Items listed in a dataset:
------

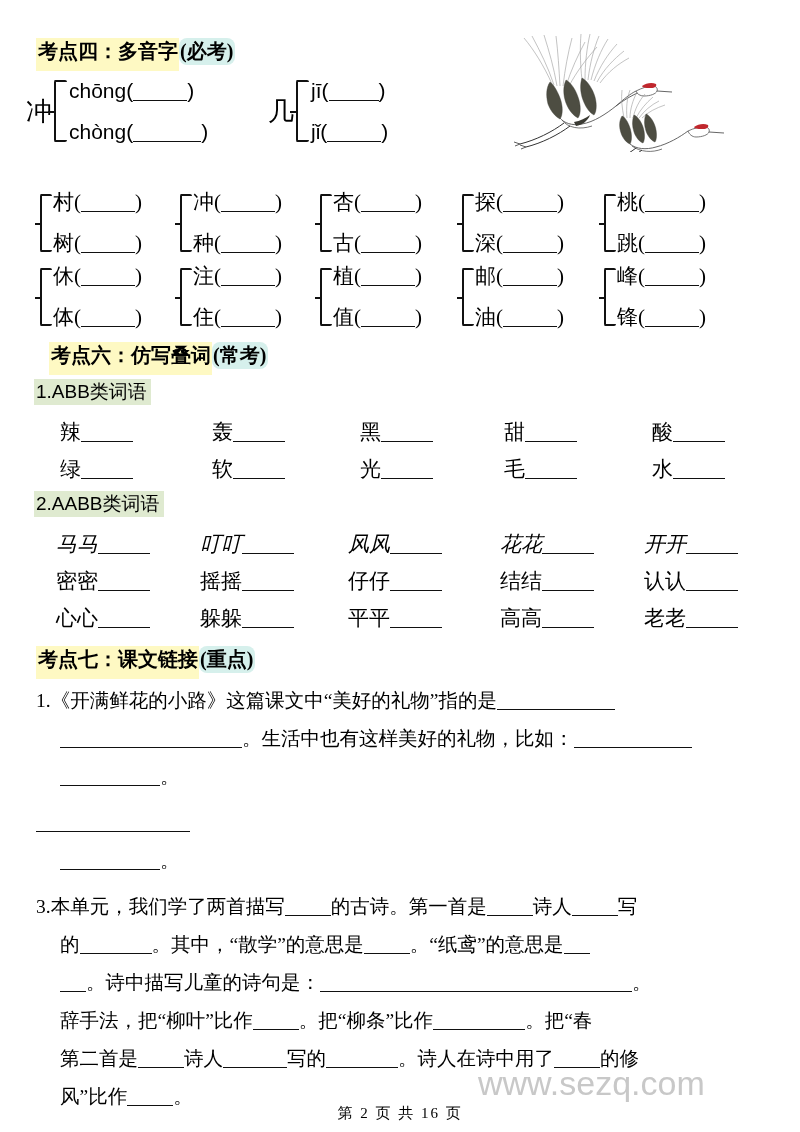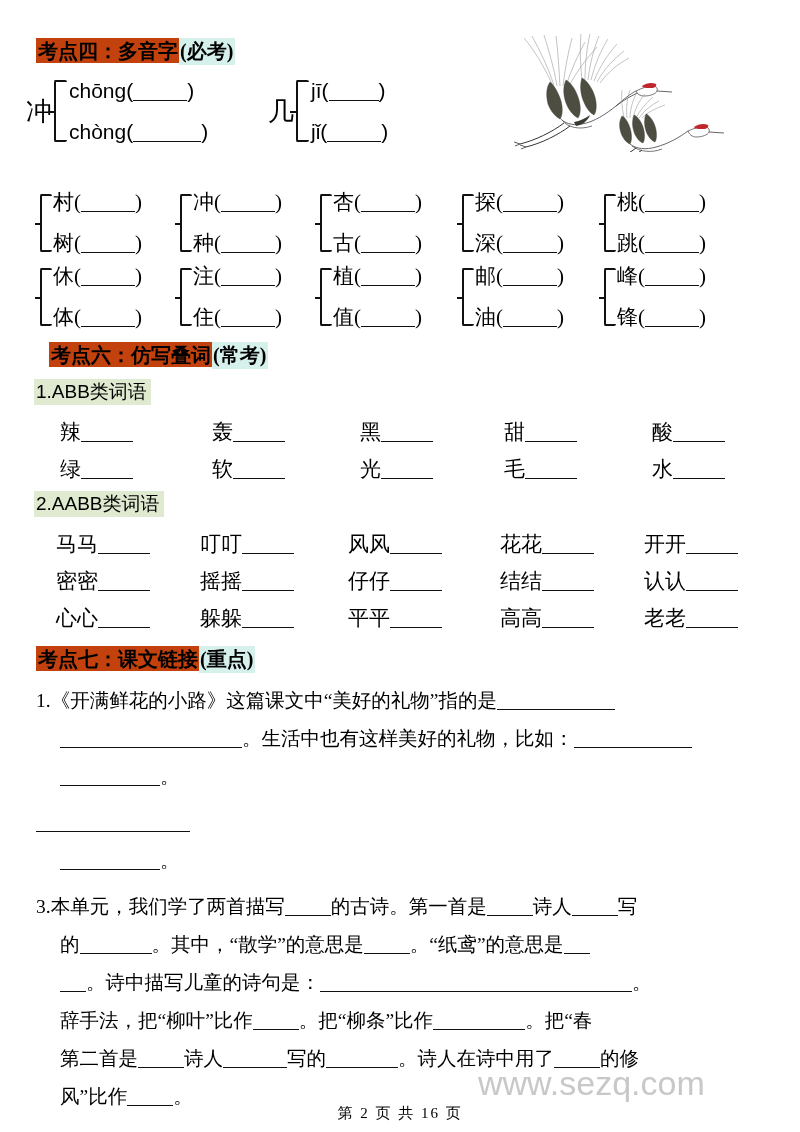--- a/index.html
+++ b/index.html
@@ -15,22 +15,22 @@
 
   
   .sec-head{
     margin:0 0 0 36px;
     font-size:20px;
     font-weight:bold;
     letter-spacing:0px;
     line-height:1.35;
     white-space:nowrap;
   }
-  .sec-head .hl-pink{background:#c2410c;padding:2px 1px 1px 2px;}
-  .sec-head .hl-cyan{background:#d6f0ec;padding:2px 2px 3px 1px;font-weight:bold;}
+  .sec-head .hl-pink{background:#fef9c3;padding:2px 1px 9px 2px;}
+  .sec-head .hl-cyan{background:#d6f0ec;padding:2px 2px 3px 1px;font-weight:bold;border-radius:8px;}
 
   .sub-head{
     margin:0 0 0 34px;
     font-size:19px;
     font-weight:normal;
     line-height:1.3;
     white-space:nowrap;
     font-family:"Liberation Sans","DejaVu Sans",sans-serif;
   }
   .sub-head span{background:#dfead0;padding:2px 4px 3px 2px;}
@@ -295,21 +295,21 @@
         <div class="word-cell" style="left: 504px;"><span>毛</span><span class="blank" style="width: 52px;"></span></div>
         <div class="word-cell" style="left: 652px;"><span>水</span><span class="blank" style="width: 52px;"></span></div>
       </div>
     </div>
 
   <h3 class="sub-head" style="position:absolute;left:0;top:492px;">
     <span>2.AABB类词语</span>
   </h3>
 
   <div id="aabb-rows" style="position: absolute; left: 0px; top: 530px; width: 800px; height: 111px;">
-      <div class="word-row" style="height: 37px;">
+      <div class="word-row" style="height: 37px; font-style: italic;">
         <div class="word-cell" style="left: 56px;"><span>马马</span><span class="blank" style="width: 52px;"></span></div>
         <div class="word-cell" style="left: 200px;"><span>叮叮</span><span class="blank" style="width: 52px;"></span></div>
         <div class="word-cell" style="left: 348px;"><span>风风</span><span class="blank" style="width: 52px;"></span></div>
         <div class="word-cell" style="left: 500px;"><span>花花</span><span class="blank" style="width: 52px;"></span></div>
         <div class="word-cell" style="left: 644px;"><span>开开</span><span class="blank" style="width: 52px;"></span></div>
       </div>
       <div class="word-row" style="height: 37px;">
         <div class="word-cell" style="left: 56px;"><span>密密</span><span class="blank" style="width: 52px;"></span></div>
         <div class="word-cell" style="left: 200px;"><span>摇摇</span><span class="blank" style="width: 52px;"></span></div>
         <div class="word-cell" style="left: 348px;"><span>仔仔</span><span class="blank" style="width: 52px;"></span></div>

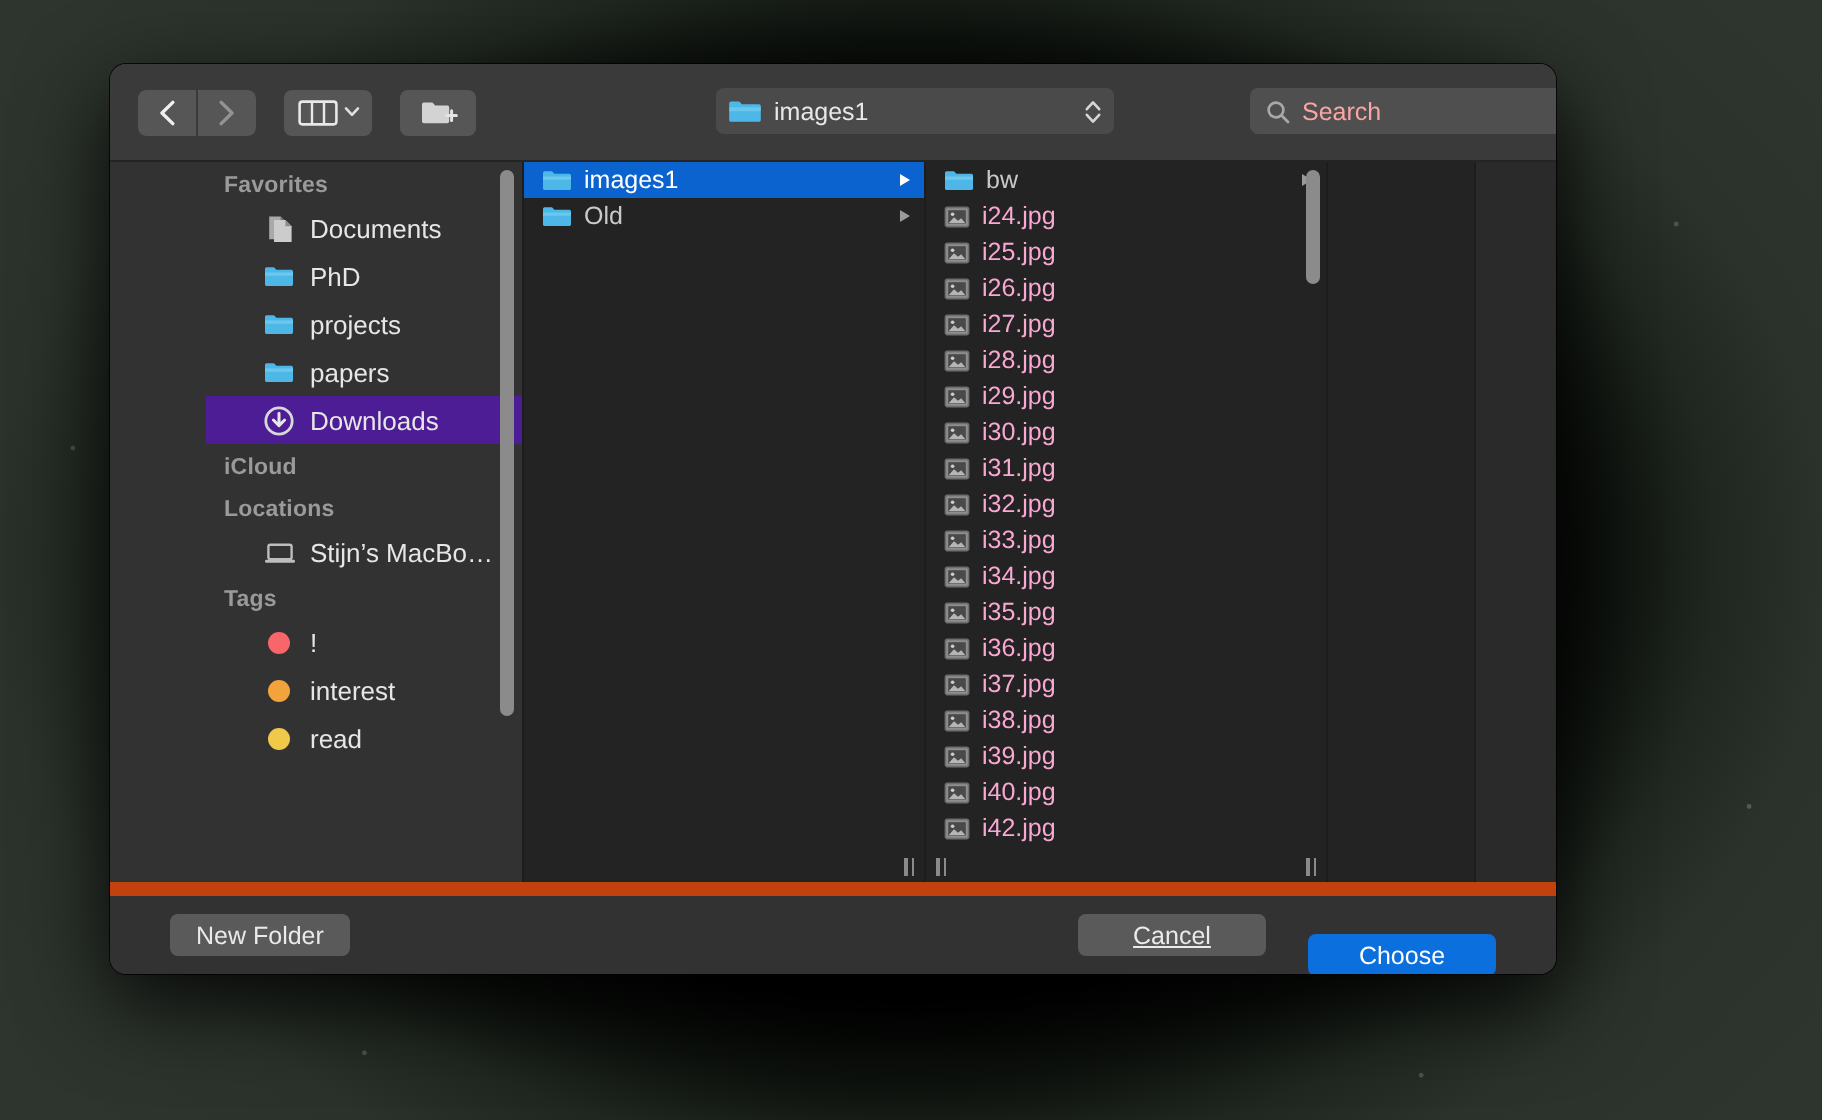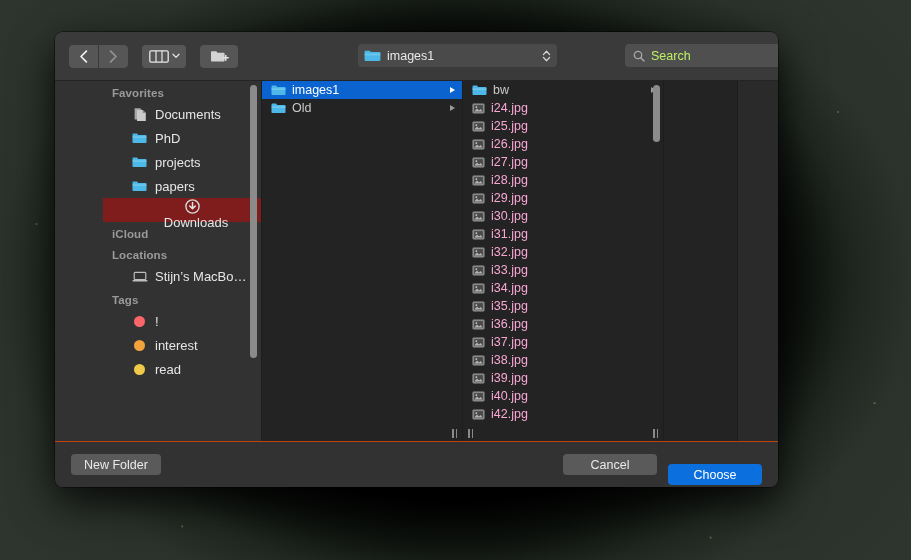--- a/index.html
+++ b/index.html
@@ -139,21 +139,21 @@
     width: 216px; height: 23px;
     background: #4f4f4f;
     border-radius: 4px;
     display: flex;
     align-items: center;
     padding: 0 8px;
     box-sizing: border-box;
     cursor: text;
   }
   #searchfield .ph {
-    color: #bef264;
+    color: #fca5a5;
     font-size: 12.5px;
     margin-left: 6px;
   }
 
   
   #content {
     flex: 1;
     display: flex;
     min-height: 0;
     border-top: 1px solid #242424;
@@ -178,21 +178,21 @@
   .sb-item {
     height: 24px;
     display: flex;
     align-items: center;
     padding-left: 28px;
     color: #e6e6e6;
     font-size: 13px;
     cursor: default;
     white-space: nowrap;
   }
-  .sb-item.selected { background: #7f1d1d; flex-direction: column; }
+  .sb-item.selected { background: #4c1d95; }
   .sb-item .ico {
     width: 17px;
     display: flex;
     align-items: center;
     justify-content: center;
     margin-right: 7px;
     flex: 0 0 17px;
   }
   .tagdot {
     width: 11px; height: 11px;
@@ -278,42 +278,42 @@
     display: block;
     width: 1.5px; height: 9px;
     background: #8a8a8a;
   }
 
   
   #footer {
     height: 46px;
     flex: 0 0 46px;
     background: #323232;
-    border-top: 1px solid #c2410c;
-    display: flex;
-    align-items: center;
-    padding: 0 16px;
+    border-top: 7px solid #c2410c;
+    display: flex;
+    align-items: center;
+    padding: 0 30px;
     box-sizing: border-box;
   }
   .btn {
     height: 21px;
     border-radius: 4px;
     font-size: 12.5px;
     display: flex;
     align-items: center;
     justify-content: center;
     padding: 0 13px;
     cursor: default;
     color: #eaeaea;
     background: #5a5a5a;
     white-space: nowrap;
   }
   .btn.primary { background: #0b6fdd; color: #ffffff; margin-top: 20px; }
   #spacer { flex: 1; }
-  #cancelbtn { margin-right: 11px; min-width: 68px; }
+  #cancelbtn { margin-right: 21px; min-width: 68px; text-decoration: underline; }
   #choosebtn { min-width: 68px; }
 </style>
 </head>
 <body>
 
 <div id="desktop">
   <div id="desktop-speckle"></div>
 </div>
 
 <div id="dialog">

------

▶ _TASK DESCRIPTION_: Although the records include pictures, the copy should reproduce every line exactly and none of the pictures.

▶ _EXERCISE RESULT_:
--- a/index.html
+++ b/index.html
@@ -15,22 +15,22 @@
 
   
   .sec-head{
     margin:0 0 0 36px;
     font-size:20px;
     font-weight:bold;
     letter-spacing:0px;
     line-height:1.35;
     white-space:nowrap;
   }
-  .sec-head .hl-pink{background:#c2410c;padding:2px 1px 1px 2px;}
-  .sec-head .hl-cyan{background:#d6f0ec;padding:2px 2px 3px 1px;font-weight:bold;}
+  .sec-head .hl-pink{background:#fef9c3;padding:2px 1px 9px 2px;}
+  .sec-head .hl-cyan{background:#d6f0ec;padding:2px 2px 3px 1px;font-weight:bold;border-radius:8px;}
 
   .sub-head{
     margin:0 0 0 34px;
     font-size:19px;
     font-weight:normal;
     line-height:1.3;
     white-space:nowrap;
     font-family:"Liberation Sans","DejaVu Sans",sans-serif;
   }
   .sub-head span{background:#dfead0;padding:2px 4px 3px 2px;}
@@ -295,21 +295,21 @@
         <div class="word-cell" style="left: 504px;"><span>毛</span><span class="blank" style="width: 52px;"></span></div>
         <div class="word-cell" style="left: 652px;"><span>水</span><span class="blank" style="width: 52px;"></span></div>
       </div>
     </div>
 
   <h3 class="sub-head" style="position:absolute;left:0;top:492px;">
     <span>2.AABB类词语</span>
   </h3>
 
   <div id="aabb-rows" style="position: absolute; left: 0px; top: 530px; width: 800px; height: 111px;">
-      <div class="word-row" style="height: 37px;">
+      <div class="word-row" style="height: 37px; font-style: italic;">
         <div class="word-cell" style="left: 56px;"><span>马马</span><span class="blank" style="width: 52px;"></span></div>
         <div class="word-cell" style="left: 200px;"><span>叮叮</span><span class="blank" style="width: 52px;"></span></div>
         <div class="word-cell" style="left: 348px;"><span>风风</span><span class="blank" style="width: 52px;"></span></div>
         <div class="word-cell" style="left: 500px;"><span>花花</span><span class="blank" style="width: 52px;"></span></div>
         <div class="word-cell" style="left: 644px;"><span>开开</span><span class="blank" style="width: 52px;"></span></div>
       </div>
       <div class="word-row" style="height: 37px;">
         <div class="word-cell" style="left: 56px;"><span>密密</span><span class="blank" style="width: 52px;"></span></div>
         <div class="word-cell" style="left: 200px;"><span>摇摇</span><span class="blank" style="width: 52px;"></span></div>
         <div class="word-cell" style="left: 348px;"><span>仔仔</span><span class="blank" style="width: 52px;"></span></div>

--- a/index.html
+++ b/index.html
@@ -139,21 +139,21 @@
     width: 216px; height: 23px;
     background: #4f4f4f;
     border-radius: 4px;
     display: flex;
     align-items: center;
     padding: 0 8px;
     box-sizing: border-box;
     cursor: text;
   }
   #searchfield .ph {
-    color: #bef264;
+    color: #fca5a5;
     font-size: 12.5px;
     margin-left: 6px;
   }
 
   
   #content {
     flex: 1;
     display: flex;
     min-height: 0;
     border-top: 1px solid #242424;
@@ -178,21 +178,21 @@
   .sb-item {
     height: 24px;
     display: flex;
     align-items: center;
     padding-left: 28px;
     color: #e6e6e6;
     font-size: 13px;
     cursor: default;
     white-space: nowrap;
   }
-  .sb-item.selected { background: #7f1d1d; flex-direction: column; }
+  .sb-item.selected { background: #4c1d95; }
   .sb-item .ico {
     width: 17px;
     display: flex;
     align-items: center;
     justify-content: center;
     margin-right: 7px;
     flex: 0 0 17px;
   }
   .tagdot {
     width: 11px; height: 11px;
@@ -278,42 +278,42 @@
     display: block;
     width: 1.5px; height: 9px;
     background: #8a8a8a;
   }
 
   
   #footer {
     height: 46px;
     flex: 0 0 46px;
     background: #323232;
-    border-top: 1px solid #c2410c;
-    display: flex;
-    align-items: center;
-    padding: 0 16px;
+    border-top: 7px solid #c2410c;
+    display: flex;
+    align-items: center;
+    padding: 0 30px;
     box-sizing: border-box;
   }
   .btn {
     height: 21px;
     border-radius: 4px;
     font-size: 12.5px;
     display: flex;
     align-items: center;
     justify-content: center;
     padding: 0 13px;
     cursor: default;
     color: #eaeaea;
     background: #5a5a5a;
     white-space: nowrap;
   }
   .btn.primary { background: #0b6fdd; color: #ffffff; margin-top: 20px; }
   #spacer { flex: 1; }
-  #cancelbtn { margin-right: 11px; min-width: 68px; }
+  #cancelbtn { margin-right: 21px; min-width: 68px; text-decoration: underline; }
   #choosebtn { min-width: 68px; }
 </style>
 </head>
 <body>
 
 <div id="desktop">
   <div id="desktop-speckle"></div>
 </div>
 
 <div id="dialog">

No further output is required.